On Fri, Apr 26, 2019 at 4:50 PM Patrick A. M. Maina via kictanet <
kictanet at lists.kictanet.or.ke> wrote:

> Dear listers,
>
> In order to create jobs, the government should move away from policies
> that focus on increasing efficiency to those that are strategically
> inefficient.
>
> Examples:
>
> 1. SMEs, e. g. cottage industries, are inefficient - compared to larger
> factories, but they can create exponentially more jobs with less tax
> breaks. Most SMEs also spend all their revenues in Kenya, while promoting
> other dependent MSMEs.. unlike large corporations which tend to move funds
> abroad for different reasons (tax, asset protection, hedging, dividends
> etc).
>
> 2. We always see donors (especially, I believe, WB & IMF if I recall
> correctly) always pushing govt to redirect expenditure from recurrent/wages
> to "development"/infrastructure (clearly in their own interest as assets
> can be securitized for their own peace of mind, and more debt can be
> incurred in dev projects). So they push developing countries to reduce
> manpower in critical strategic sectors of the economy (less teachers,
> doctors etc) or to pay below-market wages.
>
> What is the impact of such financial efficiency measures?
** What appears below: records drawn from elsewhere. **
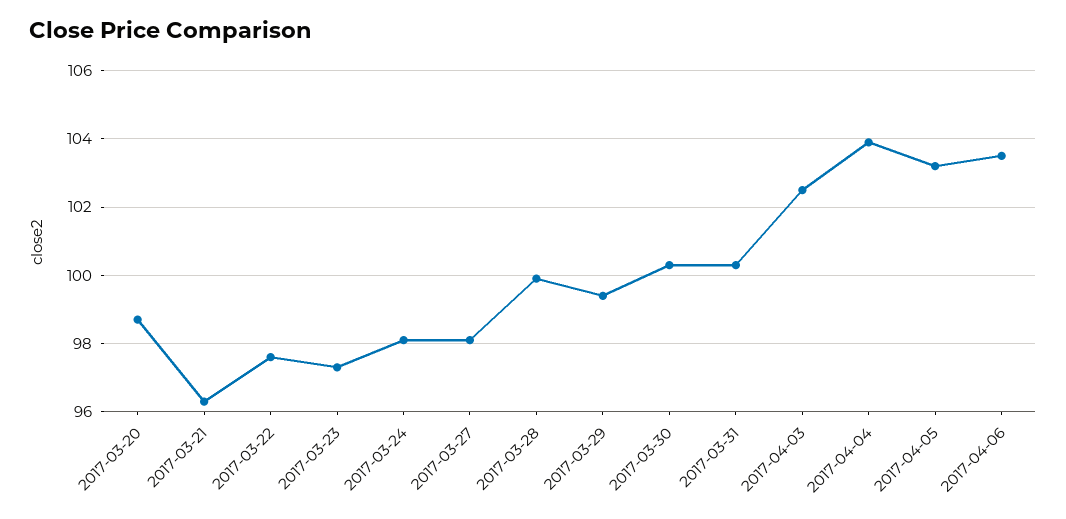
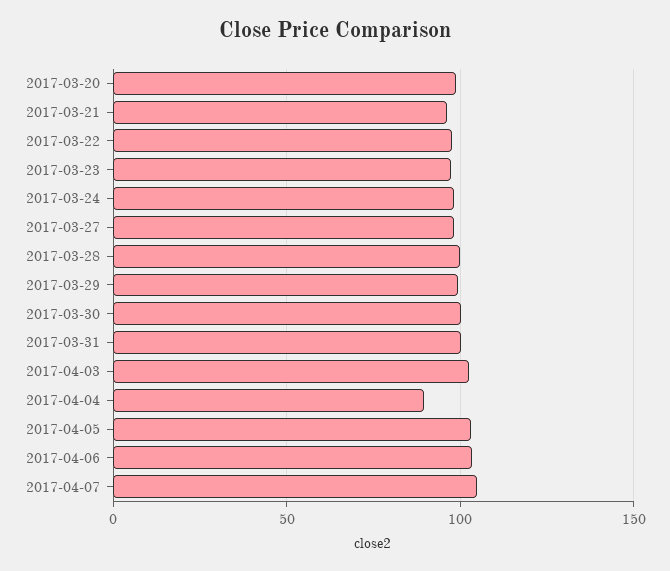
2017-04-04: 104 -> 90
2017-04-07: none -> 105

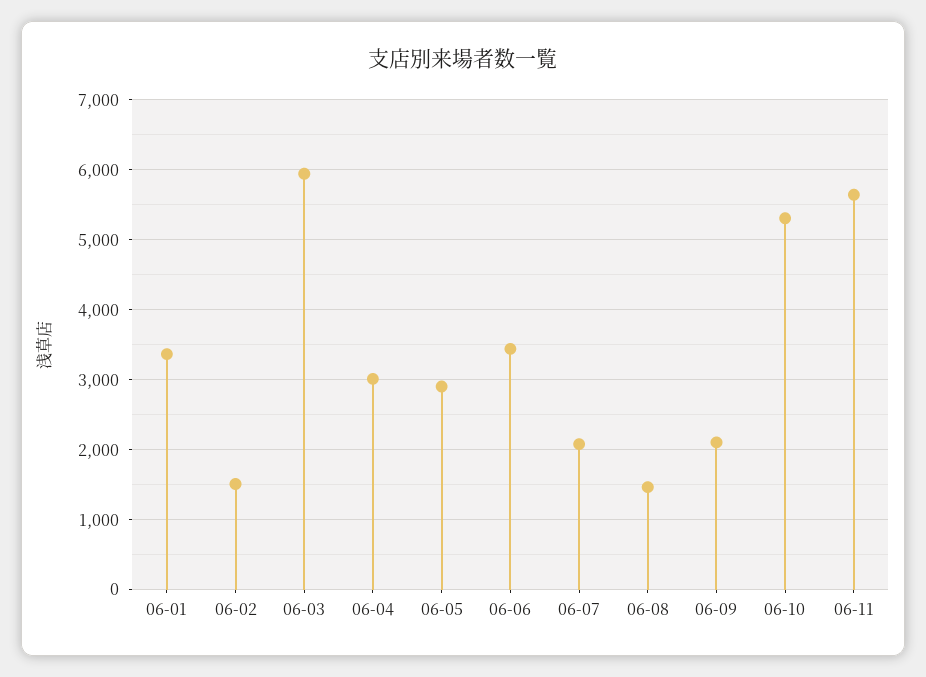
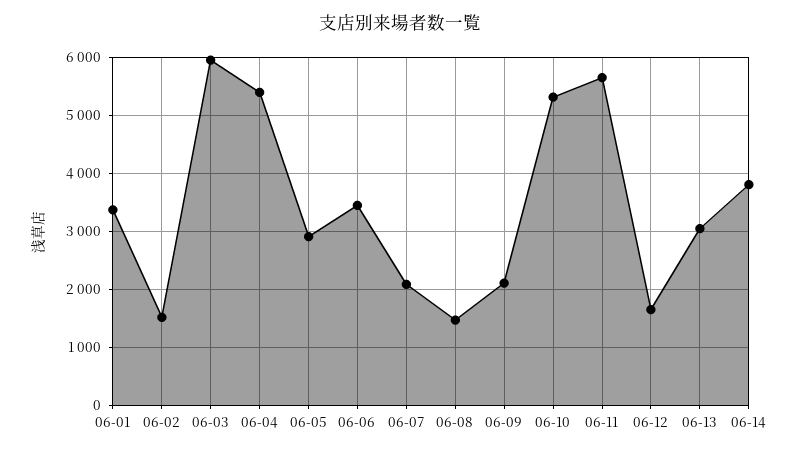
06-04: 3000 -> 5400
06-12: none -> 1600
06-13: none -> 3000
06-14: none -> 3800

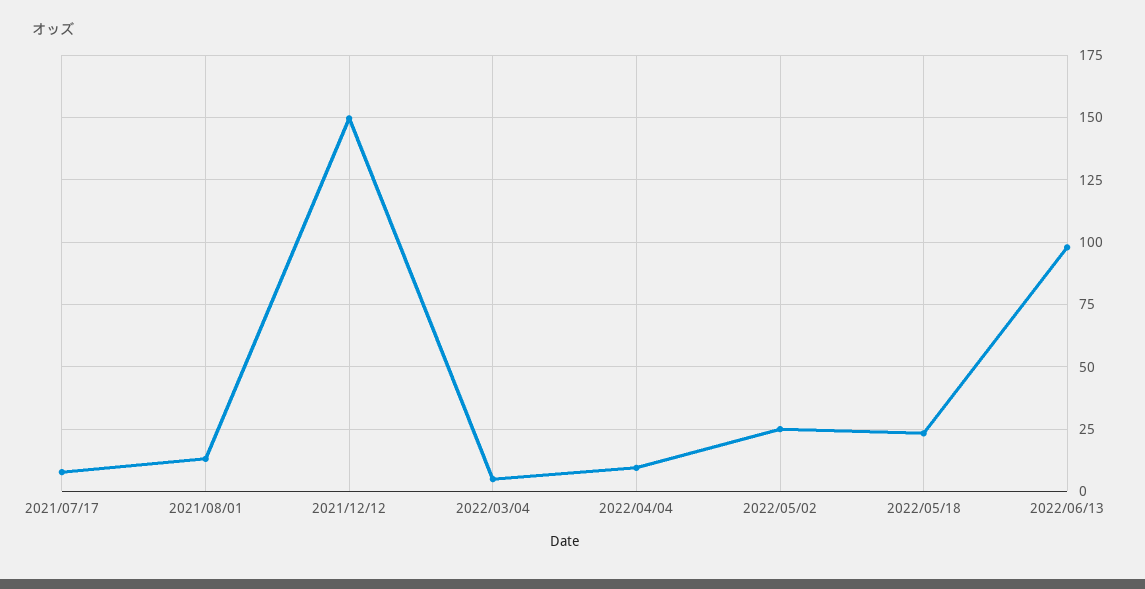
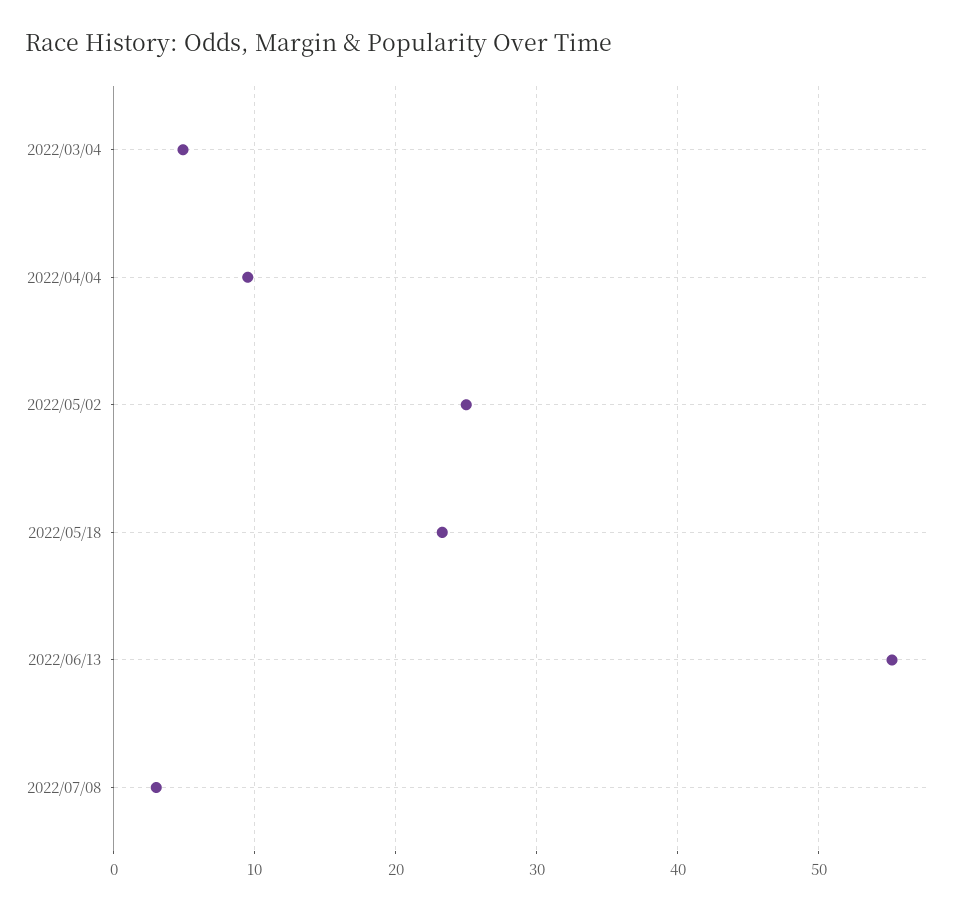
2021/07/17: 7.5 -> none
2021/08/01: 12.5 -> none
2021/12/12: 150 -> none
2022/06/13: 97.5 -> 55
2022/07/08: none -> 3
Do they not care
> that the employees they keep asking to be retrenched are real people with
> families? Do they not care that manpower reduction means our children get
> the worst teacher:pupil or doctor:patient or police:civillian ratios?
>
> Such recommendations lead to massive hidden costs downstream that cannot
> be attributed (e.g. low quality education, poor healthcare, increased
> insecurity due to overloaded+underpaid workers). It just looks like we have
> endless problems of incompetence but it is not by accident... we follow
> "weaponised advice", designed to keeps us poor.
>
> Efficiency efforts should be limited to enabling high impact service
> delivery (optimized processes) not financial efficiency.
>
> Government should find ways/tactical excuses to ignore callous and
> unethical requests/pressures for cold blooded fiscal efficiency.
>
> Public sector Performance Contract targets need to be linked to a basket
> of grassroots metrics that reflect the general quality of life for the
> ordinary population (besides GDP, Inflation, NSE Index & exchange rate).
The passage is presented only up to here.